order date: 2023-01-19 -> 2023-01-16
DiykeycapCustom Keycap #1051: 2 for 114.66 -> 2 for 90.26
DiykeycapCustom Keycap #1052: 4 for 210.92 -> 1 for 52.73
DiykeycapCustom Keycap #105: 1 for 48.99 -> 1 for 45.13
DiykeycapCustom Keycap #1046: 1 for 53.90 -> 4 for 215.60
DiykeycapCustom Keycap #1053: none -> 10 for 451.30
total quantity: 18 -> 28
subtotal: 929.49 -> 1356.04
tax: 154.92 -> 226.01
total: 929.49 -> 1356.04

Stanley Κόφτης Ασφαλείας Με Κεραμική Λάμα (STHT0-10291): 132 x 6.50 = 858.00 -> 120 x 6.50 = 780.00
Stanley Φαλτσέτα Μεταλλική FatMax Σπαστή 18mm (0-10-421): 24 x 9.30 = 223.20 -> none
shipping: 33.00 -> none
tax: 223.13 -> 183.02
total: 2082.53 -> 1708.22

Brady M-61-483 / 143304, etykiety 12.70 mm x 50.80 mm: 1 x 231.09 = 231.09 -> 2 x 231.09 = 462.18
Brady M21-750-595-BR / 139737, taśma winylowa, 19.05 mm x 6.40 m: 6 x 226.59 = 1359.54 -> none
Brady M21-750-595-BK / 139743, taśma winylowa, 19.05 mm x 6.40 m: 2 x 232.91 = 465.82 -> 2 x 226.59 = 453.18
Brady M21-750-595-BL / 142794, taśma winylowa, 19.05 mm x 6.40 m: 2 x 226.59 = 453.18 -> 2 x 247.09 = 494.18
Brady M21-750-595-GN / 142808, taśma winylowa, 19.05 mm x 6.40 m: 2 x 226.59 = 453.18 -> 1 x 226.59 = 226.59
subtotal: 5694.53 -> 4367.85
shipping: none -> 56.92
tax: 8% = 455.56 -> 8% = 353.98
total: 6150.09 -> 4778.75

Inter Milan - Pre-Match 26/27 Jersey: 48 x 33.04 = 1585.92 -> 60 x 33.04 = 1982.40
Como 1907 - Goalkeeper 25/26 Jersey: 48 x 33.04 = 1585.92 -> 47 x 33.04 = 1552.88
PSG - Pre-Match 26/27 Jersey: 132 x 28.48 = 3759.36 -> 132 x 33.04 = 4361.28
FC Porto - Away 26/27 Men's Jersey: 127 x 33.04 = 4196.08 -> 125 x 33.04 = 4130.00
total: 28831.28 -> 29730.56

## About this task:
Would you repeat all of the entries exactly?

## Response below:
order date: 2023-01-19 -> 2023-01-16
DiykeycapCustom Keycap #1051: 2 for 114.66 -> 2 for 90.26
DiykeycapCustom Keycap #1052: 4 for 210.92 -> 1 for 52.73
DiykeycapCustom Keycap #105: 1 for 48.99 -> 1 for 45.13
DiykeycapCustom Keycap #1046: 1 for 53.90 -> 4 for 215.60
DiykeycapCustom Keycap #1053: none -> 10 for 451.30
total quantity: 18 -> 28
subtotal: 929.49 -> 1356.04
tax: 154.92 -> 226.01
total: 929.49 -> 1356.04

Stanley Κόφτης Ασφαλείας Με Κεραμική Λάμα (STHT0-10291): 132 x 6.50 = 858.00 -> 120 x 6.50 = 780.00
Stanley Φαλτσέτα Μεταλλική FatMax Σπαστή 18mm (0-10-421): 24 x 9.30 = 223.20 -> none
shipping: 33.00 -> none
tax: 223.13 -> 183.02
total: 2082.53 -> 1708.22

Brady M-61-483 / 143304, etykiety 12.70 mm x 50.80 mm: 1 x 231.09 = 231.09 -> 2 x 231.09 = 462.18
Brady M21-750-595-BR / 139737, taśma winylowa, 19.05 mm x 6.40 m: 6 x 226.59 = 1359.54 -> none
Brady M21-750-595-BK / 139743, taśma winylowa, 19.05 mm x 6.40 m: 2 x 232.91 = 465.82 -> 2 x 226.59 = 453.18
Brady M21-750-595-BL / 142794, taśma winylowa, 19.05 mm x 6.40 m: 2 x 226.59 = 453.18 -> 2 x 247.09 = 494.18
Brady M21-750-595-GN / 142808, taśma winylowa, 19.05 mm x 6.40 m: 2 x 226.59 = 453.18 -> 1 x 226.59 = 226.59
subtotal: 5694.53 -> 4367.85
shipping: none -> 56.92
tax: 8% = 455.56 -> 8% = 353.98
total: 6150.09 -> 4778.75

Inter Milan - Pre-Match 26/27 Jersey: 48 x 33.04 = 1585.92 -> 60 x 33.04 = 1982.40
Como 1907 - Goalkeeper 25/26 Jersey: 48 x 33.04 = 1585.92 -> 47 x 33.04 = 1552.88
PSG - Pre-Match 26/27 Jersey: 132 x 28.48 = 3759.36 -> 132 x 33.04 = 4361.28
FC Porto - Away 26/27 Men's Jersey: 127 x 33.04 = 4196.08 -> 125 x 33.04 = 4130.00
total: 28831.28 -> 29730.56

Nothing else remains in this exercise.